Une étude publiée dans Thorax(1) s’appuie sur les données issues de l’essai américain PLCO (Prostate, Lung, Colorectal and Ovarian Cancer Screening Trial), portant sur 155 000 participants âgés de 55 à 74 ans suivis entre 1993 et 2009 pour les diagnostics de cancer, et jusqu’à 2018 pour les décès. Sur les 101 732 participants ayant complété un questionnaire détaillé d’alimentation à l’entrée, l’objectif était d’évaluer si la consommation d’ultra‑aliments transformés (UPF) était liée à un risque accru de cancer du poumon, y compris les types non‑à petites cellules (NSCLC) et petites cellules (SCLC).
Définition et exemples d’UPF
Les UPF désignent des produits prêts à consommer ou à réchauffer, fabriqués via plusieurs étapes industrielles, avec de longues listes d’additifs et conservateurs. Dans l’étude, ils incluaient notamment :
- Charcuteries de type lunch‑meat ;
- Sodas (avec ou sans caféine) ;
- Crèmes glacées, frozen yogurt ;
- Pizzas, hamburgers et hot dogs industriels ;
- Céréales du petit‑déjeuner, soupes et sauces toutes prêtes ;
- Margarine, confiseries, snacks salés, nouilles instantanées.
La consommation moyenne ajustée en énergie était d’environ 3 portions par jour, avec une plage allant de 0,5 à 6 par jour. Les plus consommés : charcuterie (11 %), sodas caféinés (~7 %) et sodas décaféinés (~7 %) .
Résultats principaux
Sur une durée moyenne de suivi de 12 ans, 1 706 cas de cancer du poumon ont été diagnostiqués, dont 1 473 (86 %) NSCLC et 233 (14 %) SCLC. Dans le quartile supérieur de consommation d’UPF (plus de 3 portions/jour), on observe :
- 495 cas parmi 25 434 participants ;
- Contre 331 cas parmi 25 433 dans le quartile inférieur.
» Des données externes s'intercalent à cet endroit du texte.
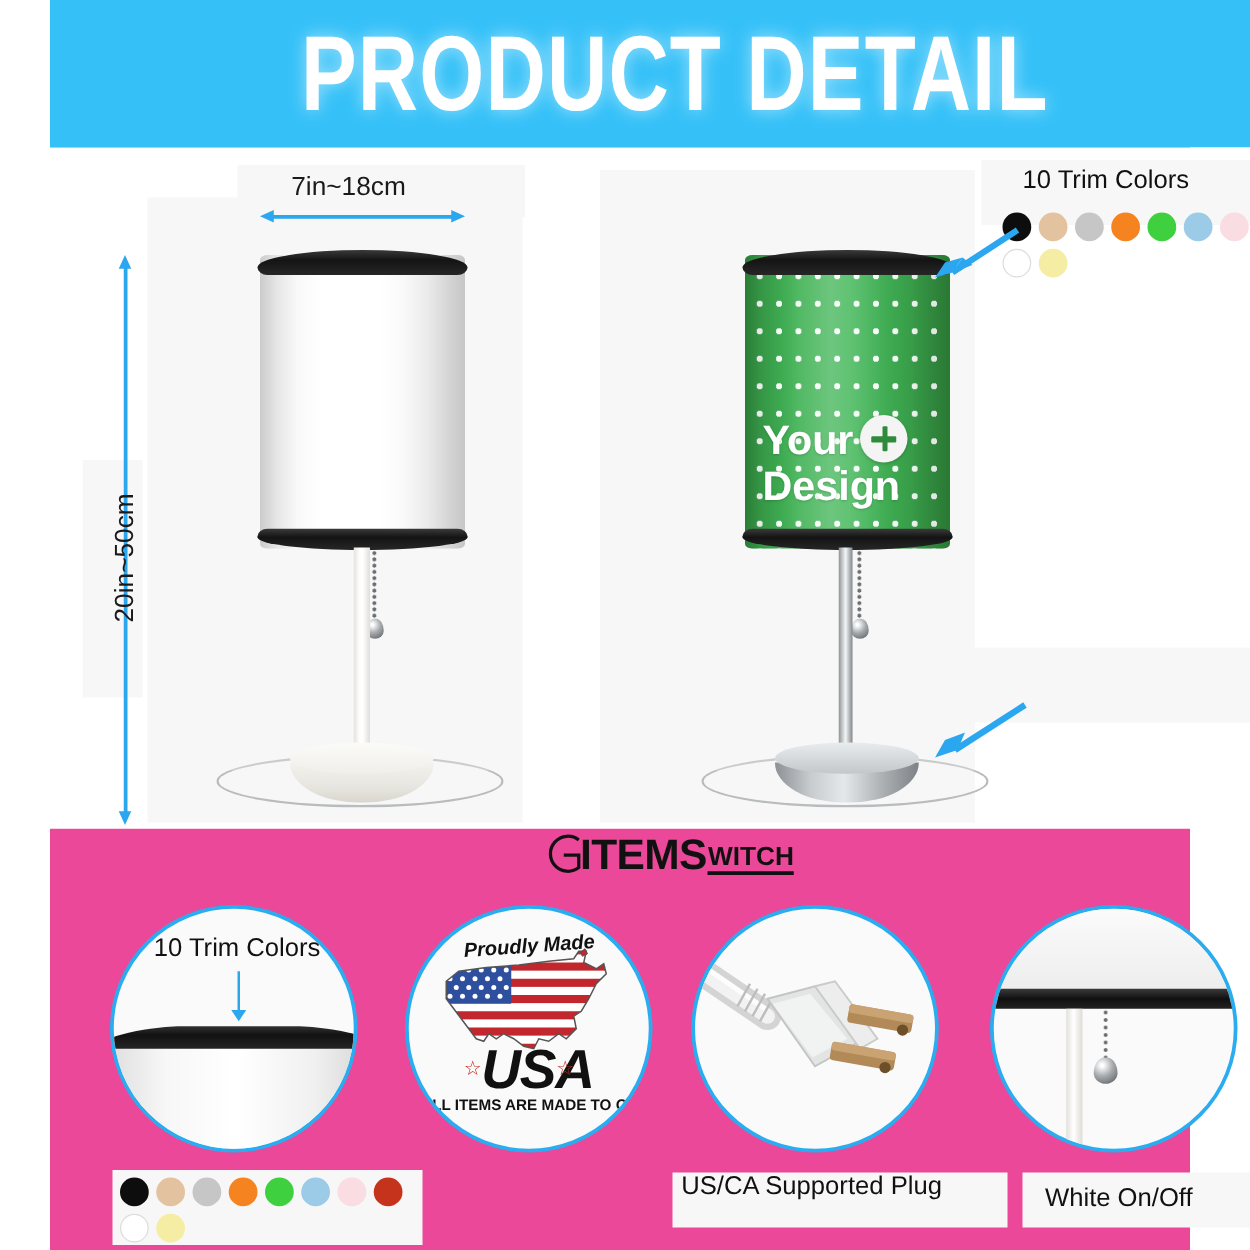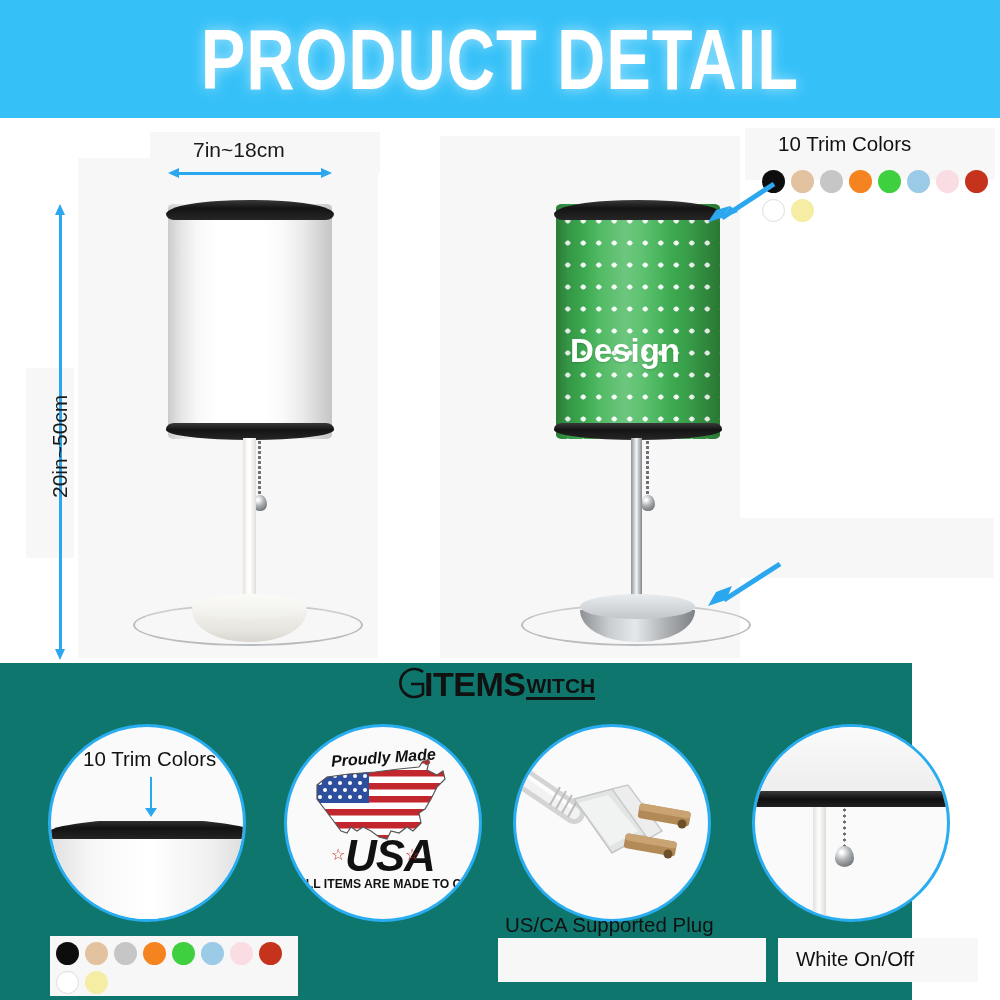--- a/index.html
+++ b/index.html
@@ -2,21 +2,21 @@
 <html><head>
 <meta charset="utf-8">
 <style>
   * { box-sizing: border-box; margin: 0; padding: 0; }
   html, body {
     width: 1000px; height: 1000px;
     background: #ffffff;
     font-family: "Liberation Sans", sans-serif;
     overflow: hidden;
   }
-  #page { position: relative; width: 912px; height: 1000px; background:#0f766e; }
+  #page { position: relative; width: 912px; height: 1000px; background:#ec4899;margin-left:40px; }
 
   
   .banner {
     position: absolute; left: 0; top: 0; width: 1000px; height: 118px;
     background: #35c1f8;
     display: flex; align-items: center; justify-content: center;
   }
   .banner-title {
     color: #ffffff;
     font-size: 76px;
@@ -235,20 +235,24 @@
       </div>
     </div>
 
     <div class="lamp">
       <div class="shade" style="left:556px; top:86px; width:164px; height:235px;">
         <div class="shade-body shade-green"></div>
         <div class="dots"></div>
         <div class="shade-gloss"></div>
 
         <div class="design-text" style="left:14px; top:128px; z-index:5;">
+          <div class="design-row">
+            <span style="font-size:33px;">Your</span>
+            <span class="plus-badge"></span>
+          </div>
           <div class="design-row" style="margin-top:2px;">
             <span style="font-size:33px;">Design</span>
           </div>
         </div>
       </div>
       <div class="trim-top" style="left:554px; top:82px; width:168px; height:20px;"></div>
       <div class="trim-bottom" style="left:554px; top:305px; width:168px; height:17px;"></div>
 
       <div class="chain" style="left:646px; top:322px; height:58px;">
         <div class="chain-dots"></div>
@@ -436,21 +440,21 @@
         <rect x="124" y="76" width="52" height="15" rx="3" transform="rotate(10 124 76)" fill="#b28a58"></rect>
         <rect x="124" y="76" width="52" height="7" rx="3" transform="rotate(10 124 76)" fill="#cda877" opacity="0.85"></rect>
         <circle cx="166" cy="97" r="4.5" fill="#6d4f2a"></circle>
         <rect x="110" y="106" width="52" height="15" rx="3" transform="rotate(10 110 106)" fill="#b28a58"></rect>
         <rect x="110" y="106" width="52" height="7" rx="3" transform="rotate(10 110 106)" fill="#cda877" opacity="0.85"></rect>
         <circle cx="152" cy="127" r="4.5" fill="#6d4f2a"></circle>
       </g>
     </svg>
   </div>
   <div class="soft-bg" style="left:498px; top:938px; width:268px; height:44px;"></div>
-  <div class="feat-label" style="left:505px; top:913px;">US/CA Supported Plug</div>
+  <div class="feat-label" style="left:505px; top:937px;">US/CA Supported Plug</div>
 
   <div class="feat-circle" style="left:752px; top:724px; width:198px; height:198px;">
 
     <div style="position:absolute; left:0; top:0; width:100%; height:66px;
                 background:linear-gradient(to bottom,#fbfbfb,#ededed);"></div>
 
     <div style="position:absolute; left:-4px; top:64px; width:206px; height:16px;
                 background:linear-gradient(to bottom,#3b3b3b,#101010 50%,#222);"></div>
 
     <div style="position:absolute; left:58px; top:80px; width:13px; height:118px;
Après ajustement pour facteurs de confusion (tabagisme, qualité globale du régime alimentaire, etc.) :
- Risque global de cancer du poumon plus élevé de 41 % (HR = 1,41) ;
- NSCLC : +37 % (HR = 1,37) ;
- SCLC : +44 % (HR = 1,44). Ces résultats sont restés significatifs selon diverses analyses de sensibilité et sous‑groupes.
Limites de l’étude
- Étude observationnelle : absence de preuve de causalité,
- Incapacité à mesurer l’intensité du tabagisme,
- Alimentation relevée une seule fois au début du suivi : changements ultérieurs non pris en compte,
- Nombre de cas relativement limité, en particulier pour le SCLC .
Mécanismes possibles et explications
Les auteurs évoquent plusieurs facteurs :
- Faible valeur nutritionnelle des UPF (excès de sucre, sel, graisses saturées) ;
- Effet de déplacement : la consommation élevée d’UPF réduit l’apport de céréales complètes, fruits et légumes, connus pour leurs effets protecteurs contre le cancer ;
- Altération de la matrice alimentaire : processus industriels modifiant la biodisponibilité des nutriments ;
- Génération de contaminants toxiques (par exemple acroléine dans les saucisses grillées ou les confiseries) associés à des effets nocifs similaires à ceux du tabac ;
- Possibles interactions avec les matériaux d’emballage.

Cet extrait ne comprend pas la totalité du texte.